I’ve added a little more depth to my portfolio by extending the US Small Cap asset class with John Montogomery’s microcap BRSIX fund. I’ve also added some REITS (VGSIX) and REOCS (TRREX) to the portfolio (but they aren’t really necessary). Yes, they are great to use as an asset class, because they aren’t so correlated to the other asset classes, but in a well diversified portfolio they don’t add a whole lot of return. I constructed mine before Paul Merriman updated his buy-and-hold portfolio to include them as an asset class.

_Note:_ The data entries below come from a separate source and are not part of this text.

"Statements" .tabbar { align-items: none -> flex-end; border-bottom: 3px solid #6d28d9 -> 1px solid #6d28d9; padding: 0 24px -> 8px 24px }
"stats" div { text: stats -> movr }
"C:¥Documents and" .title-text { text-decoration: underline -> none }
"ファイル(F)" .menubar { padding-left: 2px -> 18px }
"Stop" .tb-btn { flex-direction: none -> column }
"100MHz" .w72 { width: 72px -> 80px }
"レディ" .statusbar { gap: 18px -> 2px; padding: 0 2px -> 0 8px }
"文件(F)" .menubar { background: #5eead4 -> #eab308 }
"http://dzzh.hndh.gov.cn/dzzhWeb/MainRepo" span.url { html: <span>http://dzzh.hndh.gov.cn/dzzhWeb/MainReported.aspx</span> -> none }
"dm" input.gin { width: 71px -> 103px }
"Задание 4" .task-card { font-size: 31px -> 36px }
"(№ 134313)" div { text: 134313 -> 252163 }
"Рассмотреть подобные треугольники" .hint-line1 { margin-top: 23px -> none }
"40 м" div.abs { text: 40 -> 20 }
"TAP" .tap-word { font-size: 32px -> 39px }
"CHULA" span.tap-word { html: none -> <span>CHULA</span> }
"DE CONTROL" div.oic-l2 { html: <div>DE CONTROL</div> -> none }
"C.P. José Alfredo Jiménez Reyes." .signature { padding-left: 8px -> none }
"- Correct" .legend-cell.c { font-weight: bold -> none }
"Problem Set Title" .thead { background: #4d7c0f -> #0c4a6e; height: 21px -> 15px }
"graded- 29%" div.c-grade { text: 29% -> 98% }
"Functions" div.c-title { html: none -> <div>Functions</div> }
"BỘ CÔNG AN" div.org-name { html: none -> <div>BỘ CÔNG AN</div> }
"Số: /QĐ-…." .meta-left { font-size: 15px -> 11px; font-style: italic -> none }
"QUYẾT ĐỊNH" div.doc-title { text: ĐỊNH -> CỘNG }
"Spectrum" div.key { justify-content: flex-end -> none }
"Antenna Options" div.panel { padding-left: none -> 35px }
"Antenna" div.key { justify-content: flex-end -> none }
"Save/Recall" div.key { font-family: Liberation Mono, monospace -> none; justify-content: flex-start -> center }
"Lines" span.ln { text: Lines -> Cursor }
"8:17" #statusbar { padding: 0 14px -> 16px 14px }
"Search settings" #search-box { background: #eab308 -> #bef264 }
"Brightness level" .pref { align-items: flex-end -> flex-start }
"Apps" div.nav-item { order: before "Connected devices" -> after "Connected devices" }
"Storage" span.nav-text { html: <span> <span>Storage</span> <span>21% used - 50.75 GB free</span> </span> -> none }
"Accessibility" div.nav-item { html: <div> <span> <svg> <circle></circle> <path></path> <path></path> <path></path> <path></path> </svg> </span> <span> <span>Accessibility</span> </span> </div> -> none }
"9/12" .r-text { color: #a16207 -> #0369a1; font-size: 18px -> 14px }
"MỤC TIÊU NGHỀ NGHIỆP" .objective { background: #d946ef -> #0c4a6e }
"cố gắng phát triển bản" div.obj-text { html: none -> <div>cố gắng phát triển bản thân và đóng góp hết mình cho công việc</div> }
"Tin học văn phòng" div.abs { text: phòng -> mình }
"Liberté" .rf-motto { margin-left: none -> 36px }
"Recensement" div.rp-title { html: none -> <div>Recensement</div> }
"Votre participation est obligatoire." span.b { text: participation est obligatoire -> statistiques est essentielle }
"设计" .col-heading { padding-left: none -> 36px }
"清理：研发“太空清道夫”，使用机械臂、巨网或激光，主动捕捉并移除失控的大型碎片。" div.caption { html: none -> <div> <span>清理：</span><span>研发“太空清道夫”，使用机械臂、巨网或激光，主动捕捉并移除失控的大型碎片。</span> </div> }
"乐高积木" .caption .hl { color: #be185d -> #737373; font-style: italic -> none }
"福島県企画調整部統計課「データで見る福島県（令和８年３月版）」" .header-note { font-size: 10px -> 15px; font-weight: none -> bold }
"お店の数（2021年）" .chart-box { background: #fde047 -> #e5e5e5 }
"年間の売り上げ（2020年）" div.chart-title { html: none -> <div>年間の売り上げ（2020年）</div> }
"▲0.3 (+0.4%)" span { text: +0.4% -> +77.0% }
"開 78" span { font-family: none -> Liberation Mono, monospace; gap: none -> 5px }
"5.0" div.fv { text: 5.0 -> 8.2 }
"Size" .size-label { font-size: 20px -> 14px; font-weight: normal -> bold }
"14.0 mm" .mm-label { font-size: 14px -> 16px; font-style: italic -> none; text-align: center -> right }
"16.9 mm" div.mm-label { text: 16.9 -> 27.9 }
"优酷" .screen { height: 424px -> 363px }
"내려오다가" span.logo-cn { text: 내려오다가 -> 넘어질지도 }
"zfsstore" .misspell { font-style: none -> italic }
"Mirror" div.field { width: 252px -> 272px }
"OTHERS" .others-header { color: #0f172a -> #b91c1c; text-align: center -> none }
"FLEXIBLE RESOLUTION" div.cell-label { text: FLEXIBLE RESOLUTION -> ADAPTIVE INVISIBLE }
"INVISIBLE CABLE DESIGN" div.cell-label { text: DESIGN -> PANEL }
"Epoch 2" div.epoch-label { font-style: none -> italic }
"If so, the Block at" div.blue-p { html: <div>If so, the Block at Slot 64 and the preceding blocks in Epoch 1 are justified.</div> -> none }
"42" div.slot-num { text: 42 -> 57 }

The nice thing about this portfolio is that it is very easy to sleep at night, and I rebalance 1-2 times per year. I am balanced across my Roth, Rollover, 401K, non-retirment, and my wife’s Roth & Rollover. Borrowing a page from Larry Swedroe, our Roths are entirely US Small Cap Value (the idea is to invest the asset class that has the most potential to make the most over a long period of time in a Roth). In other words, the location decision (where you put certain asset classes also matters). We are at a point where we’ll have to start adding another asset class in our Roth & that will be US Large Value or International Large Value.
The largest problem is that I have a poor choice of investments in my 401K, but use DODGX, NOSIX, & DFSTX as the core of three asset classes. The 4th is an intermediate Term bond fund that is okay. I wish we had access to VGTSX or VTRIX in our 401K (or any international but we don’t).
I am always interested in what others do & how they fare with it. This is a cool website. Kudo’s to dong.